From top to bottom, return the listing exactly as it appears, omitting its images.
--- Record excerpts Enclosed Below ---
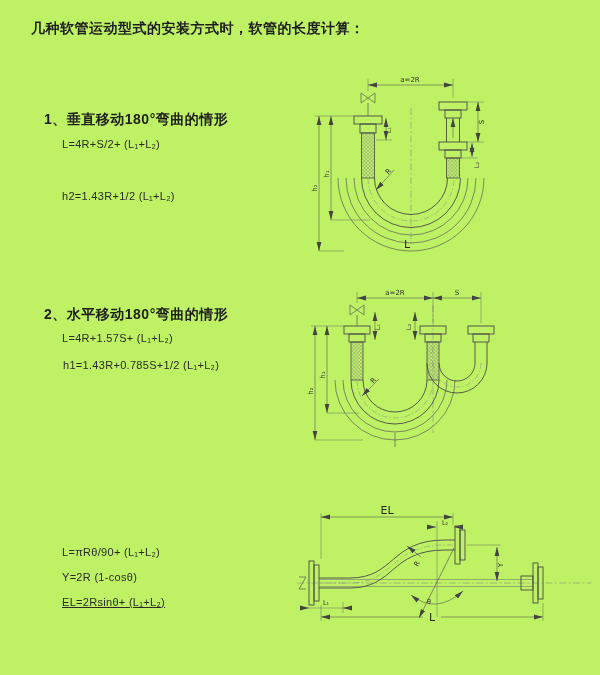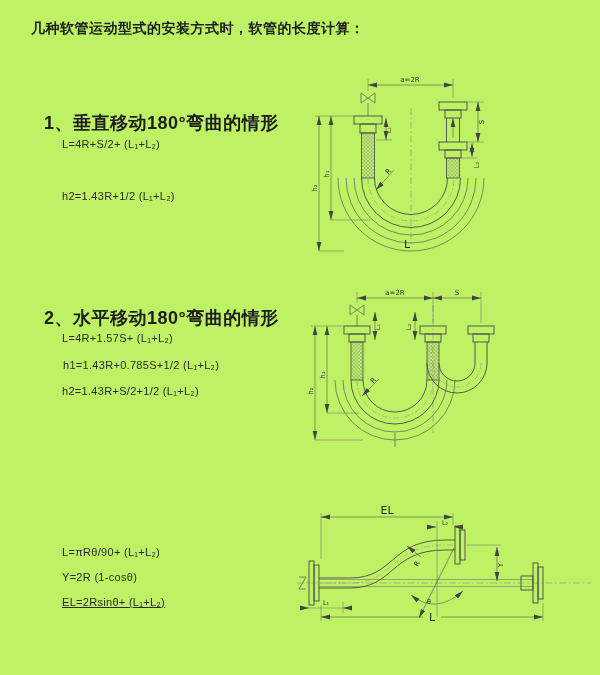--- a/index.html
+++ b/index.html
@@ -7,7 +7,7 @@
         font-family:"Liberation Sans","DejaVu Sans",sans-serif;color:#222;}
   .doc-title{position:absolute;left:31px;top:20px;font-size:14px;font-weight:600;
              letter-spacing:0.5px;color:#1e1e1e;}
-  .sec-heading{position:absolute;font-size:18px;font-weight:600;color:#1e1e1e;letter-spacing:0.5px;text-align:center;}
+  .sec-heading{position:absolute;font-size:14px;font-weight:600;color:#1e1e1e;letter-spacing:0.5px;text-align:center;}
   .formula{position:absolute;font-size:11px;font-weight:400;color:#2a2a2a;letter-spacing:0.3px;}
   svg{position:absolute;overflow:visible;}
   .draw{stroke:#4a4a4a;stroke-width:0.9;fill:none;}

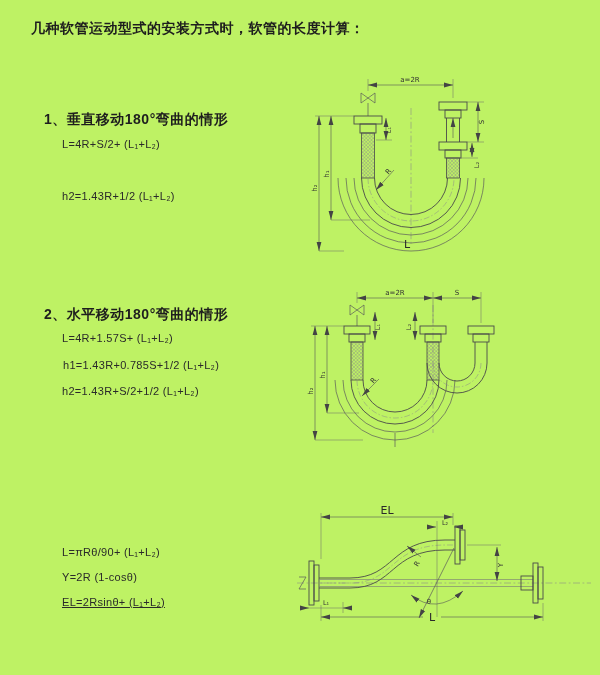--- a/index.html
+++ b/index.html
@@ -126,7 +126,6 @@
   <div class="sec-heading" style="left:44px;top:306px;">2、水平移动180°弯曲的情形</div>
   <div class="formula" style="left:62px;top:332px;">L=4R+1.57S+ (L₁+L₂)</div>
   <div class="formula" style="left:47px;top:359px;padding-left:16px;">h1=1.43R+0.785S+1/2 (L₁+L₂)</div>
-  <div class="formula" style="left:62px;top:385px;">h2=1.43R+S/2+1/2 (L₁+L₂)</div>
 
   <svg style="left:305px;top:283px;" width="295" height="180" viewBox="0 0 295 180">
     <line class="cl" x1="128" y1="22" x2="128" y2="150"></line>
--- End of Enclosed Record excerpts ---
• **Problem solution**:
--- a/index.html
+++ b/index.html
@@ -7,7 +7,7 @@
         font-family:"Liberation Sans","DejaVu Sans",sans-serif;color:#222;}
   .doc-title{position:absolute;left:31px;top:20px;font-size:14px;font-weight:600;
              letter-spacing:0.5px;color:#1e1e1e;}
-  .sec-heading{position:absolute;font-size:18px;font-weight:600;color:#1e1e1e;letter-spacing:0.5px;text-align:center;}
+  .sec-heading{position:absolute;font-size:14px;font-weight:600;color:#1e1e1e;letter-spacing:0.5px;text-align:center;}
   .formula{position:absolute;font-size:11px;font-weight:400;color:#2a2a2a;letter-spacing:0.3px;}
   svg{position:absolute;overflow:visible;}
   .draw{stroke:#4a4a4a;stroke-width:0.9;fill:none;}

--- a/index.html
+++ b/index.html
@@ -126,7 +126,6 @@
   <div class="sec-heading" style="left:44px;top:306px;">2、水平移动180°弯曲的情形</div>
   <div class="formula" style="left:62px;top:332px;">L=4R+1.57S+ (L₁+L₂)</div>
   <div class="formula" style="left:47px;top:359px;padding-left:16px;">h1=1.43R+0.785S+1/2 (L₁+L₂)</div>
-  <div class="formula" style="left:62px;top:385px;">h2=1.43R+S/2+1/2 (L₁+L₂)</div>
 
   <svg style="left:305px;top:283px;" width="295" height="180" viewBox="0 0 295 180">
     <line class="cl" x1="128" y1="22" x2="128" y2="150"></line>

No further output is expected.